Geschichten wie ihre sind auf tragische Weise typisch, sagt Heather Barr von Human Rights Watch. Sie ist mit der Recherche unter afghanischen weiblichen Gefangenen beauftragt.
“Es wäre beruhigend zu glauben, die Geschichten, die in diesem Film erzählt werden, wären Extremfälle”, sagte sie. “Leider könnte nichts weiter von der Wahrheit entfernt sein.”
Sie hat viele weibliche Häftlinge interviewt, die zweimal Opfer wurden – missbraucht von ihren Ehemännern oder Verwandten, und dann bestraft von denen, die sie eigentlich schützen sollten.
“Du hörst immer und immer wieder die gleiche Geschichte: Frauen, die zur Polizei gehen, um um Hilfe zu bitten, landen anschließend im Gefängnis,” sagte Heather Barr.
Ein Jahrzehnt, nachdem die Taliban gestürzt wurden, warten die afghanischen Frauen immer noch auf Gerechtigkeit, sagen Aktivisten.
Heather Barr: “Es ist sehr wichtig, dass die Menschen verstehen, dass diese schrecklichen Geschichten heute passieren – 10 Jahre nach dem Sturz der Taliban-Regierung, 10 Jahre nach dem was man als den Beginn einer neuen Ära für afghanische Frauen angesehen hat.”
Für viele kam diese neue Ära nie, aber für Gulnaz gibt es jetzt die Hoffnung auf Freiheit.
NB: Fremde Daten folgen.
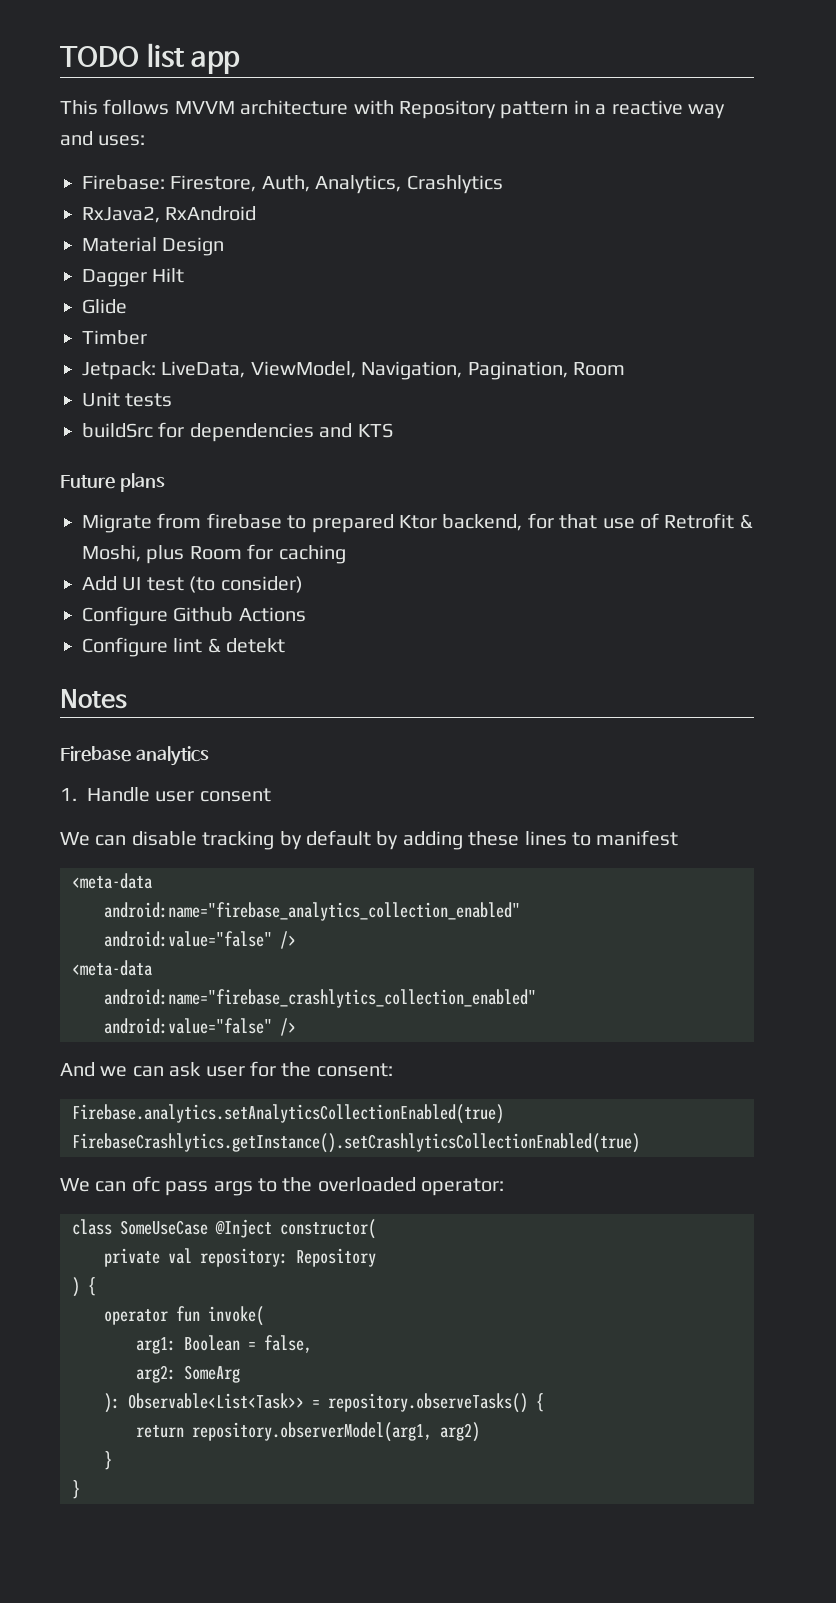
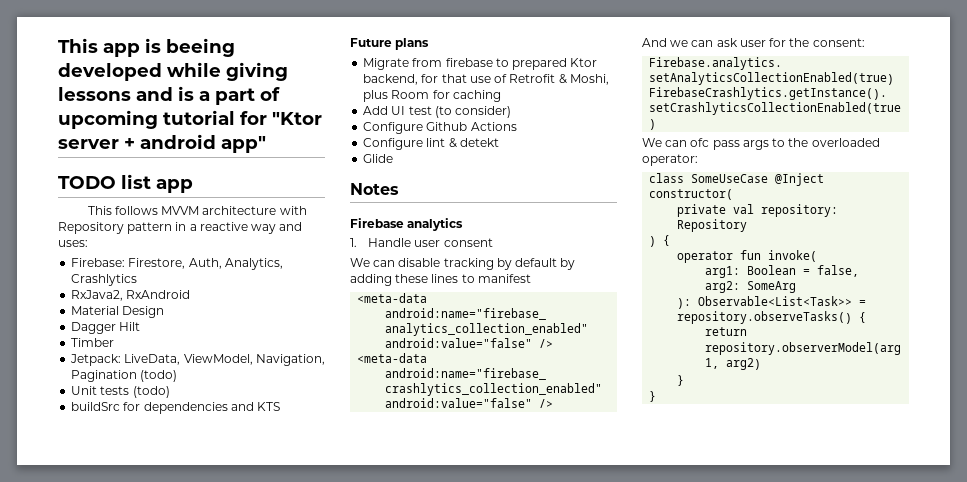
(60, 56) none -> [58,38,235,57] [58,62,288,81] [58,86,280,105] [58,110,322,129] [58,134,266,153] This app is beeing developed while giving lessons and is a part of upcoming tutorial for "Ktor server + android app" //
[82,299,127,314] // Glide -> (141, 326) none
[467,361,625,380] Pagination, Room -> [71,370,178,382] Pagination (todo)
(173, 400) none -> [132,386,170,398] (todo)
(286, 645) none -> [363,154,394,163] // Glide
Gemäß einem Gefängnisbeamten steht ihr Name auf einer Liste von Frauen, denen vergeben werden soll. Da sie aber keinen Anwalt hat, müssen ihre Papiere noch bearbeitet werden.
Möglich, dass Gulnaz auf Vergebung hoffen kann, weil sie, nach 18 Monaten Widerstand, nun eingewilligt hat, ihren Vergewaltiger zu heiraten. Gulnaz: “Meine Tochter braucht einen Vater.”